The Orange Pi That Maintains Itself

By Eric Caskey · June 6, 2026 · 9 min read

AI ollama local-llm homelab rag agents side-projects

I have a small ARM board on my desk running local language models. It can run them fine; the question that turned out to matter was what it is actually for. The answer surprised me. Over a few weeks it went from a local-LLM experiment into a private knowledge service that takes care of itself.

Here is the whole arc in one place. What the box is genuinely good and bad at, the unglamorous work of keeping an always-on machine alive, and the part I find most interesting: giving it an agent that can act on real infrastructure without being trusted to behave. I will be straight about where it actually landed, too, because it matters. What I have built is a foundation I trust, not a finished autonomous worker. The containment is real and proven; the valuable autonomous work is still ahead. This is how it got there, and where it goes next.

The hardware is an Orange Pi 6 Plus: a twelve-core ARM chip, 32GB of memory, an NVMe drive, headless, on my local network, with no battery backup. That last detail matters more than it sounds, and we will come back to it.

What it is bad at, and what it is good at#

Start with what it is bad at, because that part is quick. It is a poor interactive chatbot. Generation runs on the CPU at a few tokens a second. Watching a 14B model think at a token or two per second cures you of any idea that this replaces a hosted model for anything you are sitting there waiting on.

What it is good at is the work that does not depend on generation speed. The clearest win is retrieval. I pointed it at our own blog, seventeen posts, had it embed everything locally, and now I can ask questions and get answers grounded in our actual writing. "What is the rule about letting an LLM make decisions, and how is it enforced?" comes back citing the real posts that answer it. Embeddings are quick even on a CPU, and the slow step only has to write a short final answer, so the box's one weakness never lands on the workflow.

A local RAG query answered from my own blog posts, with the sources it used A question answered from my own writing, with the sources it pulled. The retrieval runs on the box; the slow model only writes the short final paragraph.

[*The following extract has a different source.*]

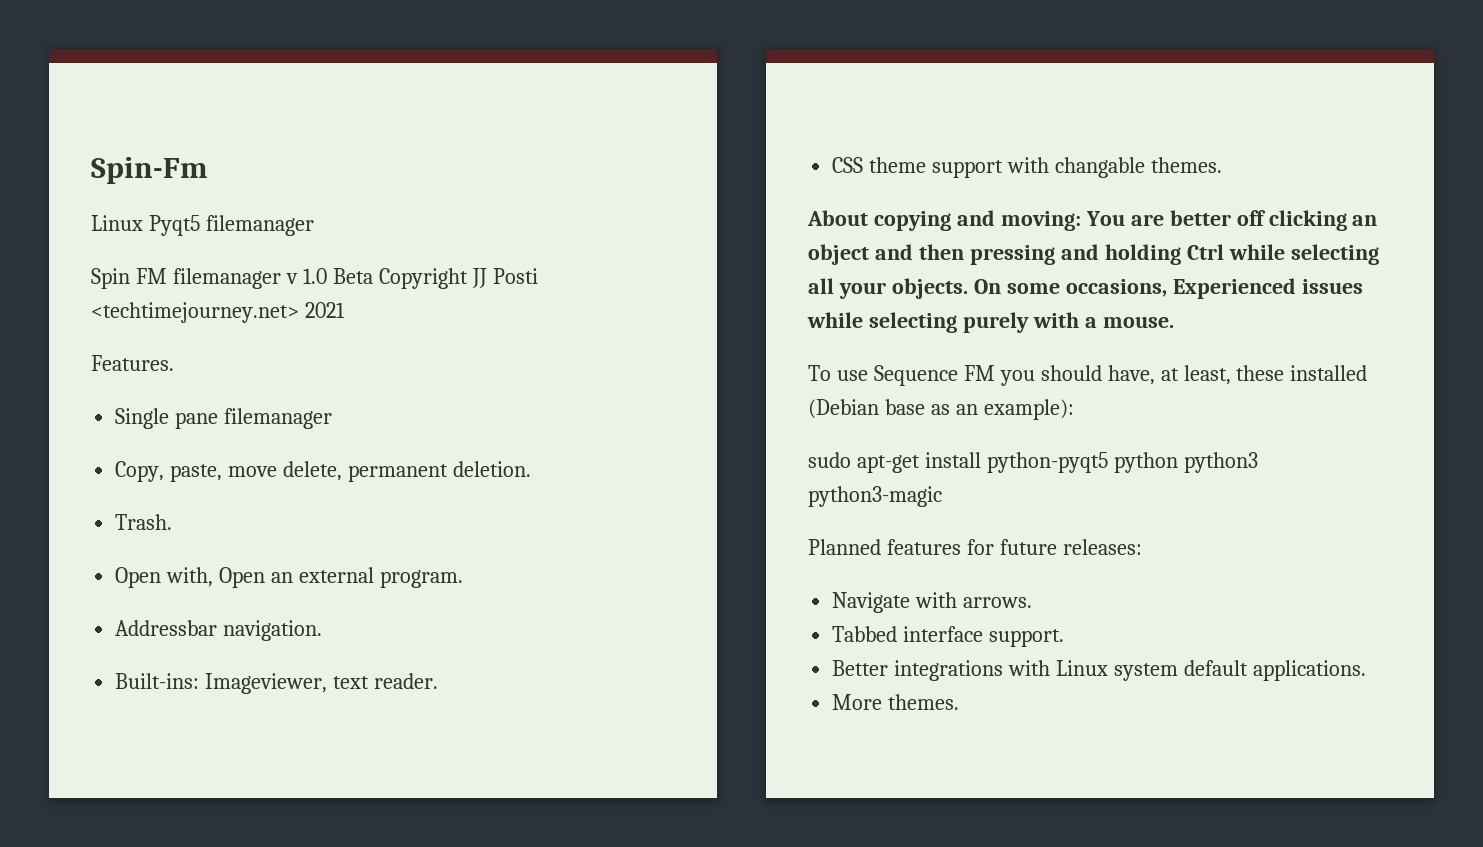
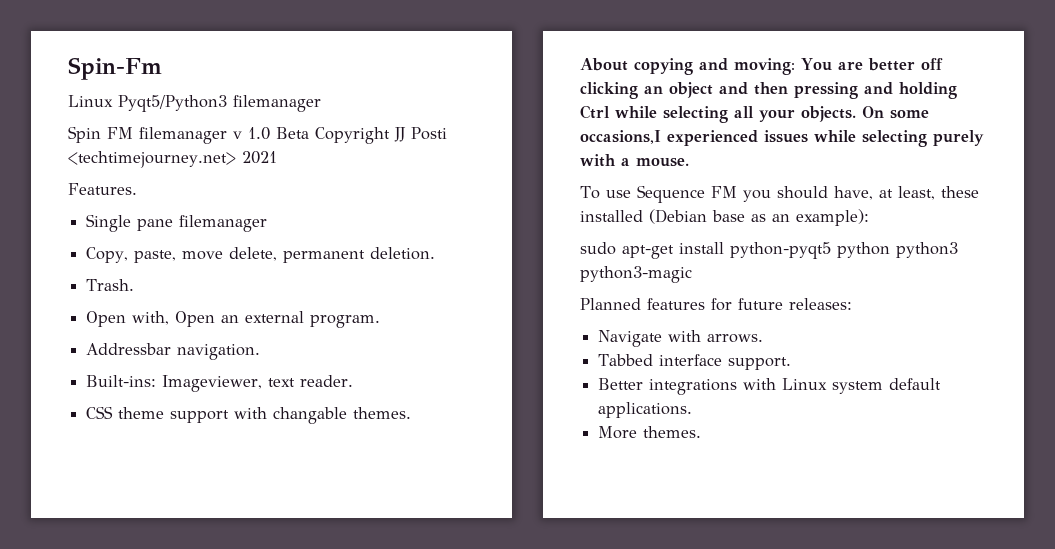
[148,215,200,236] Pyqt5 -> [118,95,227,112] Pyqt5/Python3
[1065,278,1296,299] occasions, Experienced -> [580,130,758,146] occasions,I experienced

That reframed it for me. The box is a private, always-on knowledge service: index our specs and our writing, search them by meaning, draft and label work in the background, all on hardware we own with nothing leaving the house. The 32GB means model size was never the limit, and always-on is exactly what patient, queued work wants. For the times a chat window is genuinely the right tool, there is an Open WebUI front door on the LAN, pointed at the local models, a convenience layered on top of the real work.

The honest engineering beat: I tried to make it faster and made it slower. I turned on KV-cache quantization, a setting that trades memory for speed on GPUs. On this CPU-only box with memory to spare, it added overhead for a saving I did not need and cut generation by more than half. I only caught it because I measured before and after; turning it back off more than doubled the speed. A setting labeled "performance" is a hypothesis, not a result.

Keeping it alive#

A box that is always on has to survive being always on. The failure mode I actually hit was not a crash, it was a wedge: under full multi-core load, the part of SSH that negotiates a new connection gets starved, and the machine answers a ping but will not let you log in. No screen, no battery, no out-of-band console. The only fix was to walk over and pull the cord.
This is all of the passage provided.